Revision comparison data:
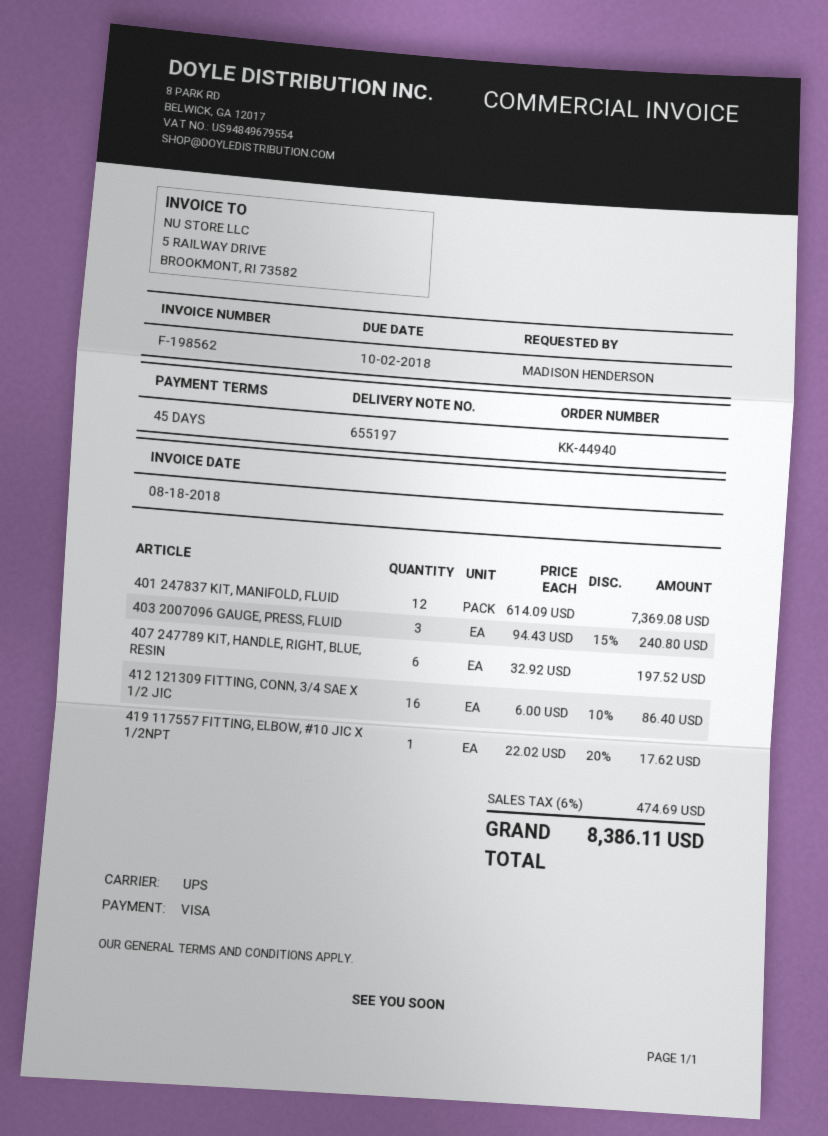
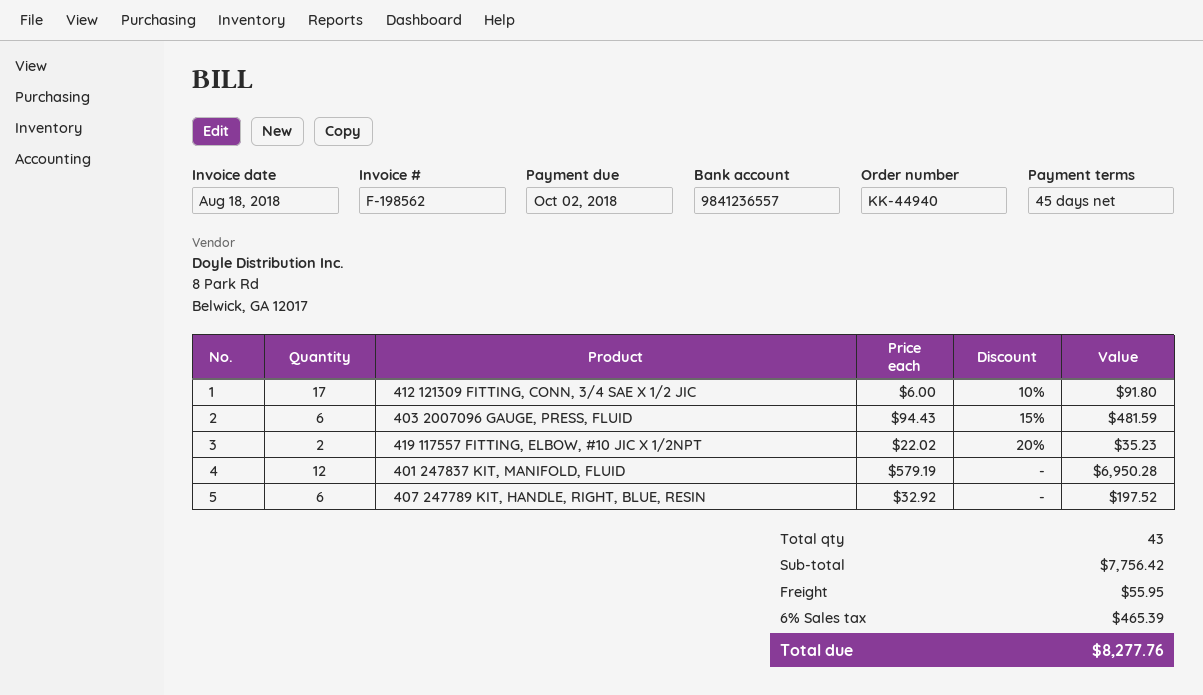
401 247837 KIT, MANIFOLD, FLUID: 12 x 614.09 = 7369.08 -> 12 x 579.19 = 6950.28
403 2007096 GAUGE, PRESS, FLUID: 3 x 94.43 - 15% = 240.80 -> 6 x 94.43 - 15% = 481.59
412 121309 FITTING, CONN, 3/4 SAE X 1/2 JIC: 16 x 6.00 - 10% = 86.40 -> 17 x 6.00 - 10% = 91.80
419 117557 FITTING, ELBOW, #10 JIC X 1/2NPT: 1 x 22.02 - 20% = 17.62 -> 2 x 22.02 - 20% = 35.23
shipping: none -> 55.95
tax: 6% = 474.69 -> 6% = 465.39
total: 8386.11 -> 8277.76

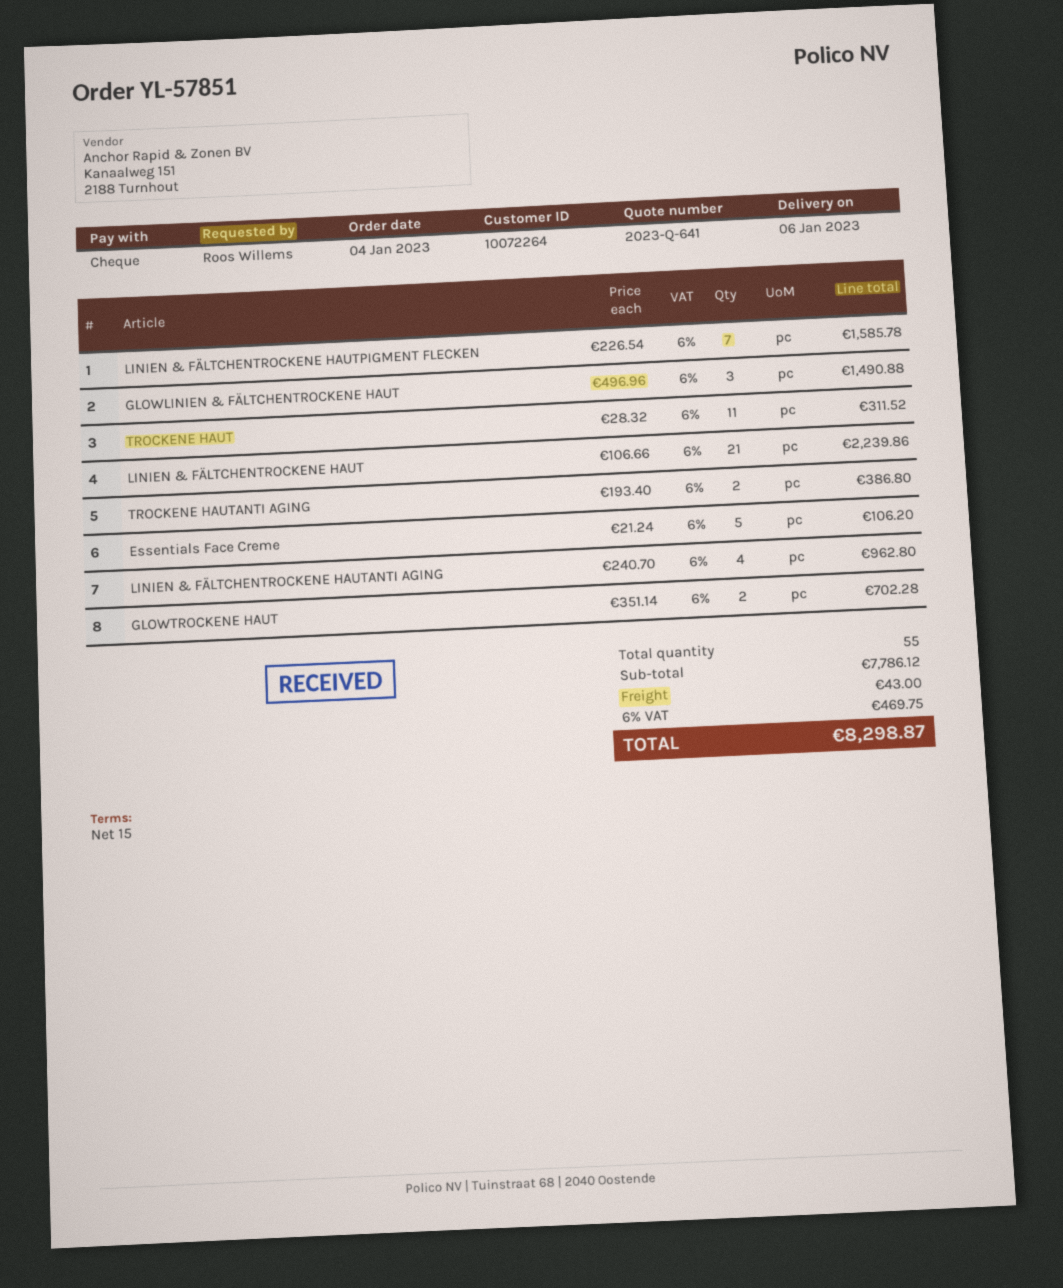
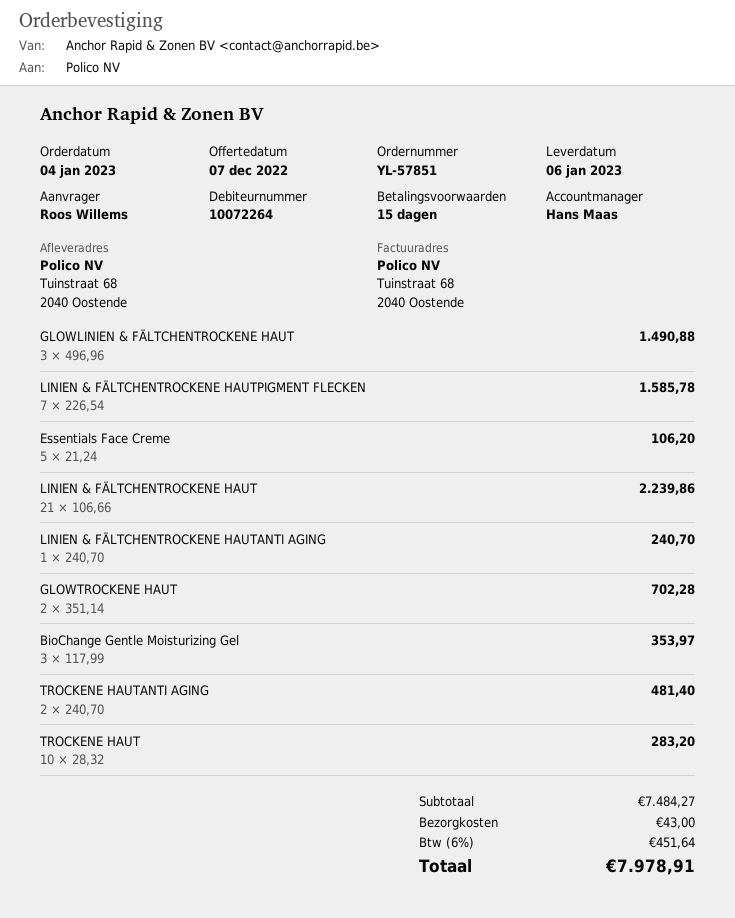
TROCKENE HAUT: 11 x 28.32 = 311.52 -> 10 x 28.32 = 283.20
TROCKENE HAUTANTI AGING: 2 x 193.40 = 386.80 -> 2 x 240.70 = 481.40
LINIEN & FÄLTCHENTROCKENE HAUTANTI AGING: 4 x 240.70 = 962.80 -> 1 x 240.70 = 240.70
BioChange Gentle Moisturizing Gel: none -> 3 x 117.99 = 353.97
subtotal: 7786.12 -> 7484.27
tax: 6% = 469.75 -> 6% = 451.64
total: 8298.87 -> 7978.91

Required action:
Find every line in the records that contains the word "FITTING"; copy those lines.

Worked solution:
412 121309 FITTING, CONN, 3/4 SAE X 1/2 JIC: 16 x 6.00 - 10% = 86.40 -> 17 x 6.00 - 10% = 91.80
419 117557 FITTING, ELBOW, #10 JIC X 1/2NPT: 1 x 22.02 - 20% = 17.62 -> 2 x 22.02 - 20% = 35.23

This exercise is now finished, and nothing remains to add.